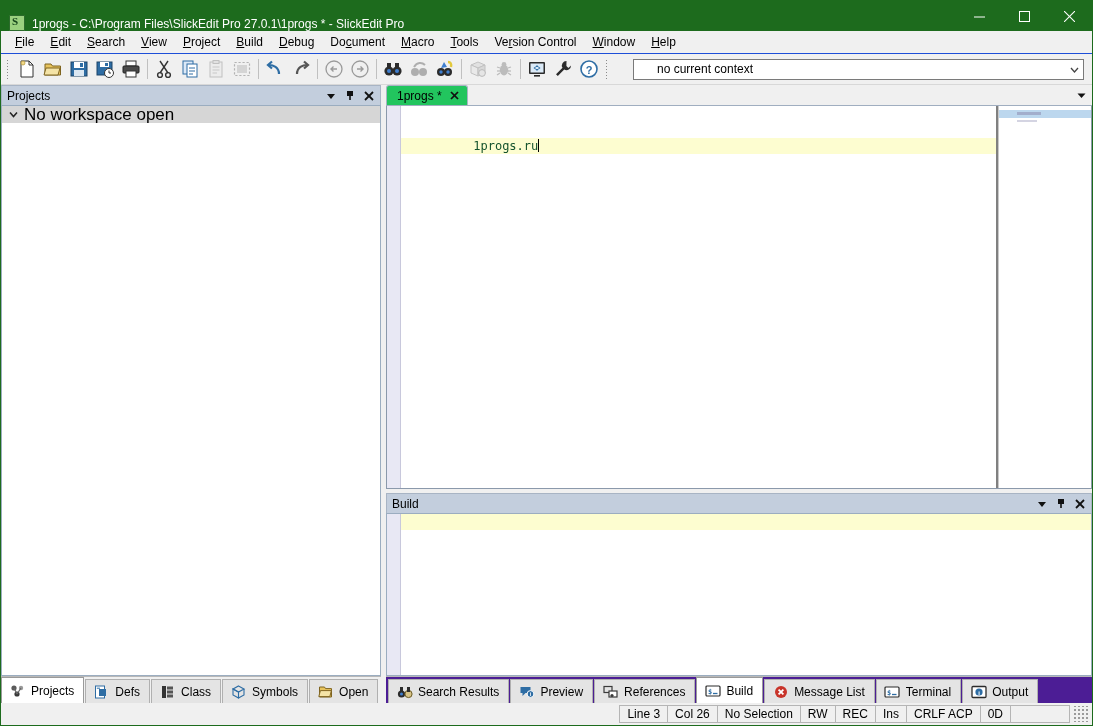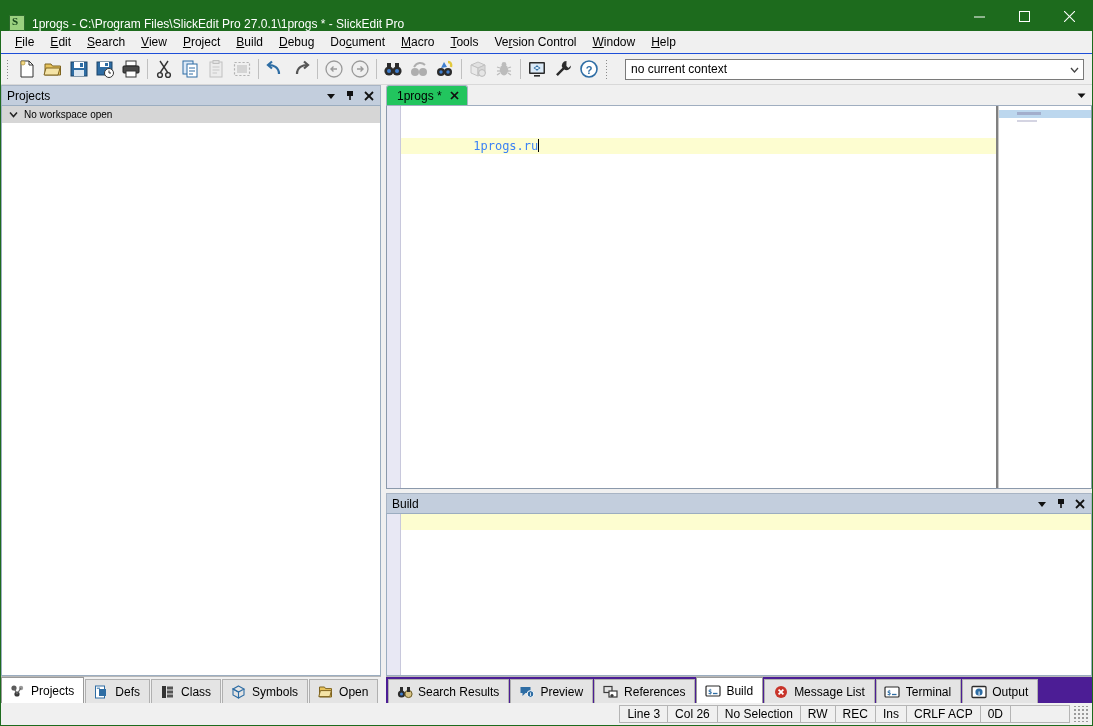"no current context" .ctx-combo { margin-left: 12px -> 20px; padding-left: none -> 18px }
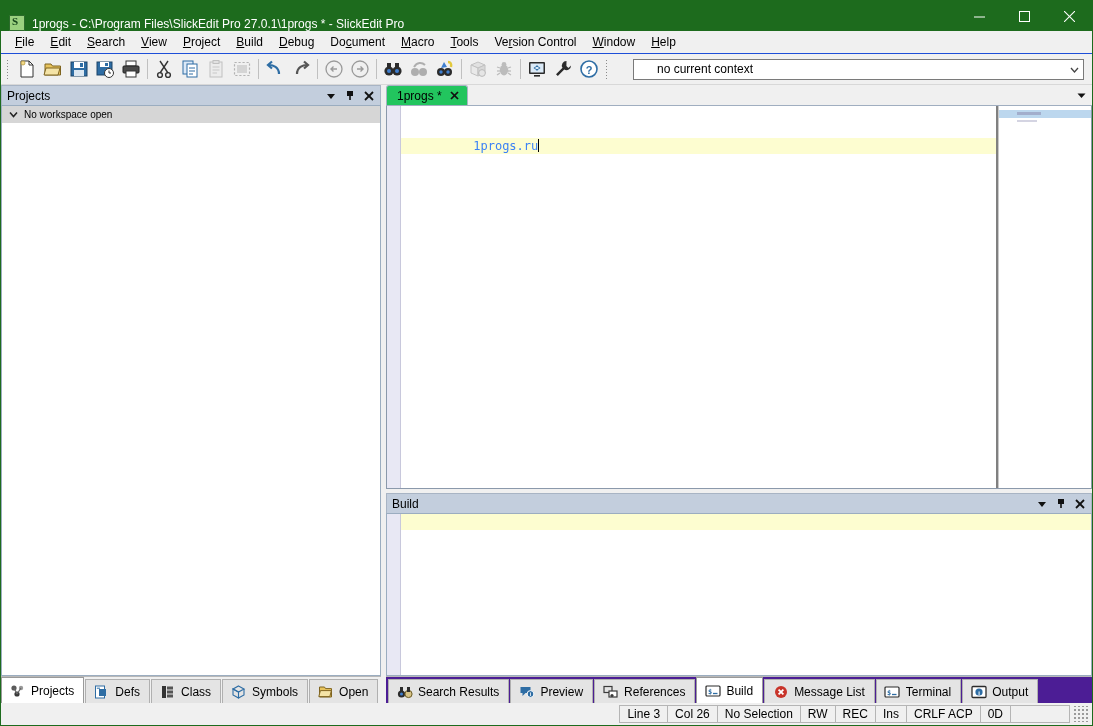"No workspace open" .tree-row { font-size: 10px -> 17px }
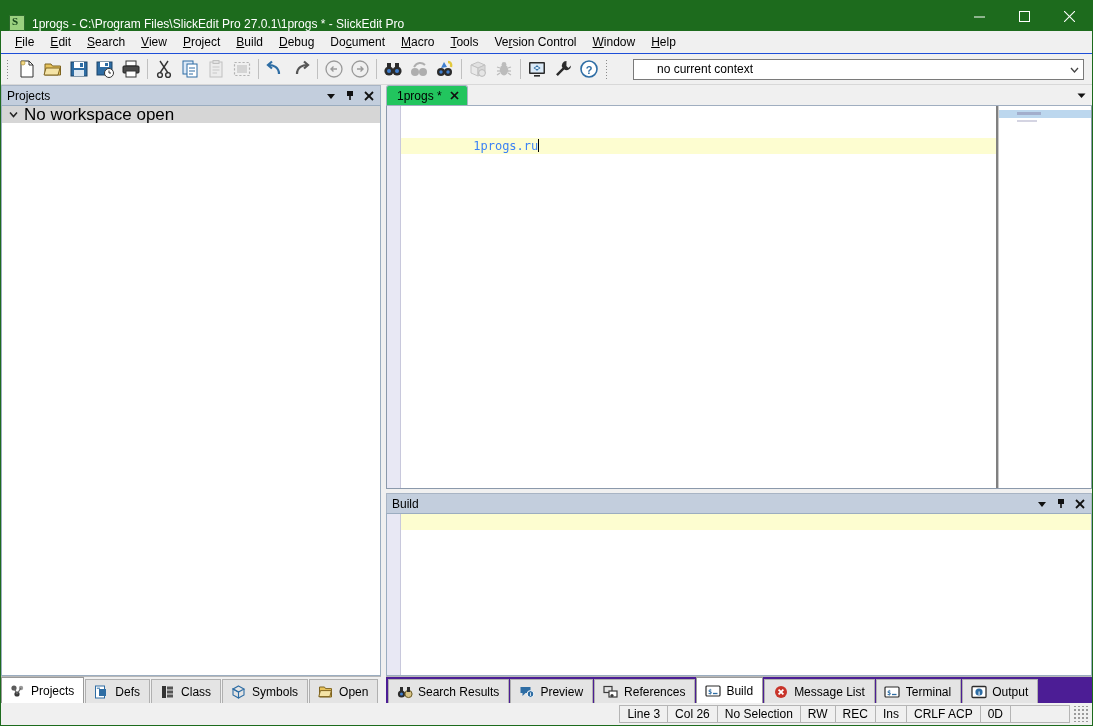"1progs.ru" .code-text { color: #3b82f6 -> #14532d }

-- -- --

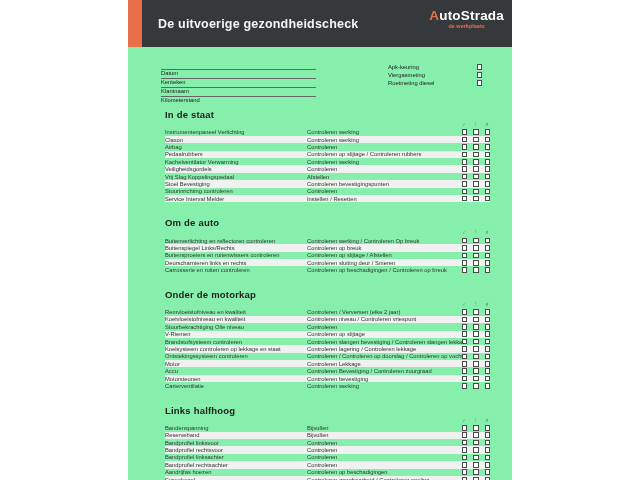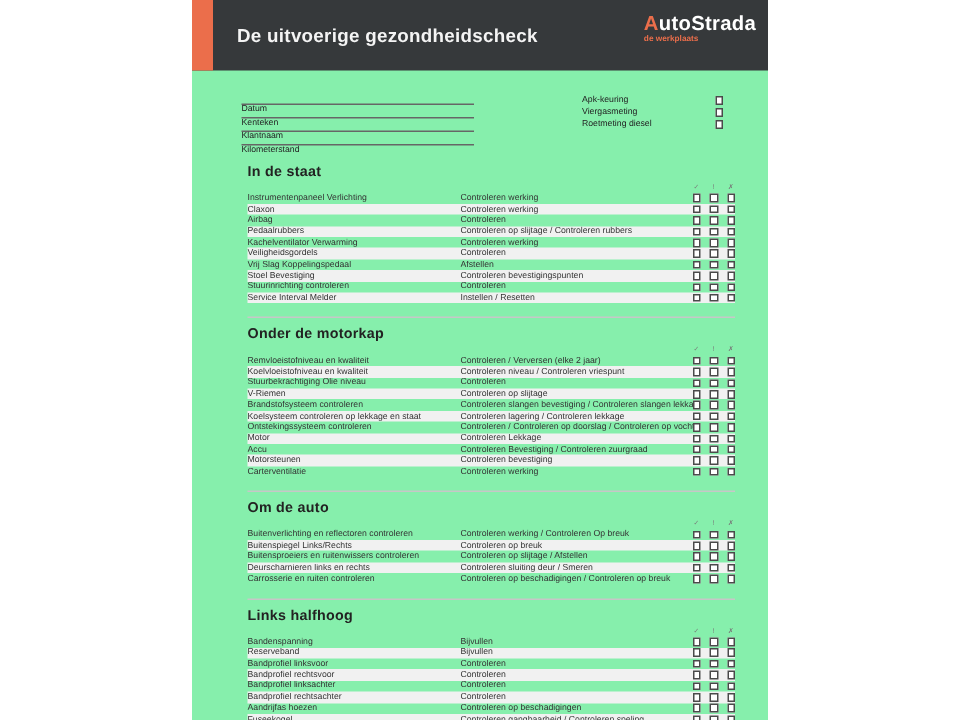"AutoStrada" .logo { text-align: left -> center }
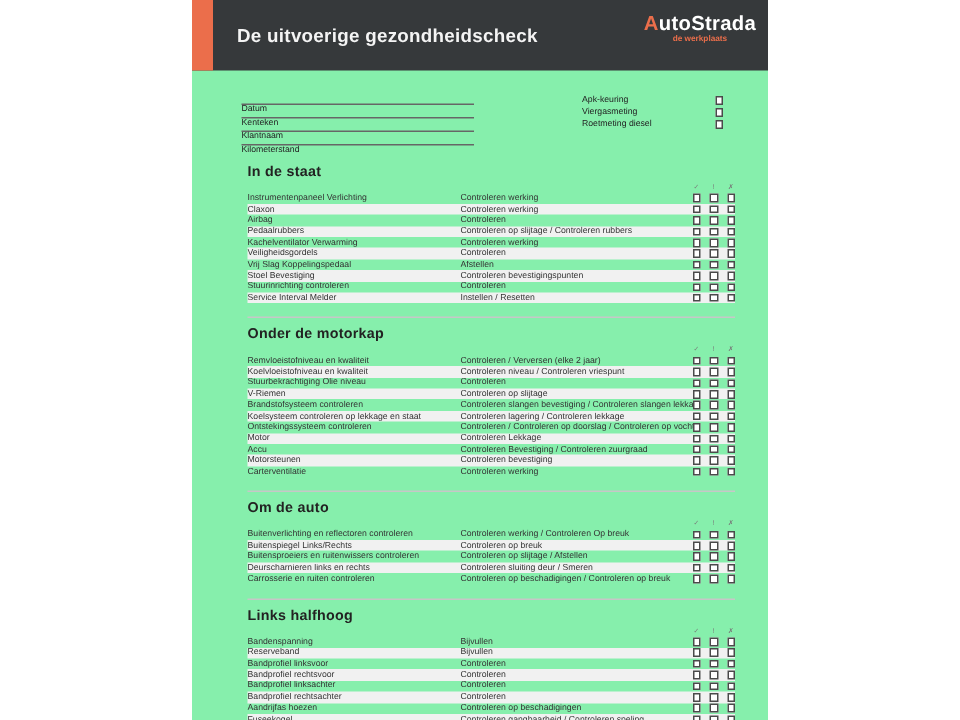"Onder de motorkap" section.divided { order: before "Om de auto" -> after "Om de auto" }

-- -- --

Work to complete: Of all the material above, only the lines from the one that has "margin-left: 12px ->" down to the one that has "color: #3b82f6 ->" are to be written out, exactly and with both ends included. Pictures are skipped.

Response to the exercise:
"no current context" .ctx-combo { margin-left: 12px -> 20px; padding-left: none -> 18px }
"No workspace open" .tree-row { font-size: 10px -> 17px }
"1progs.ru" .code-text { color: #3b82f6 -> #14532d }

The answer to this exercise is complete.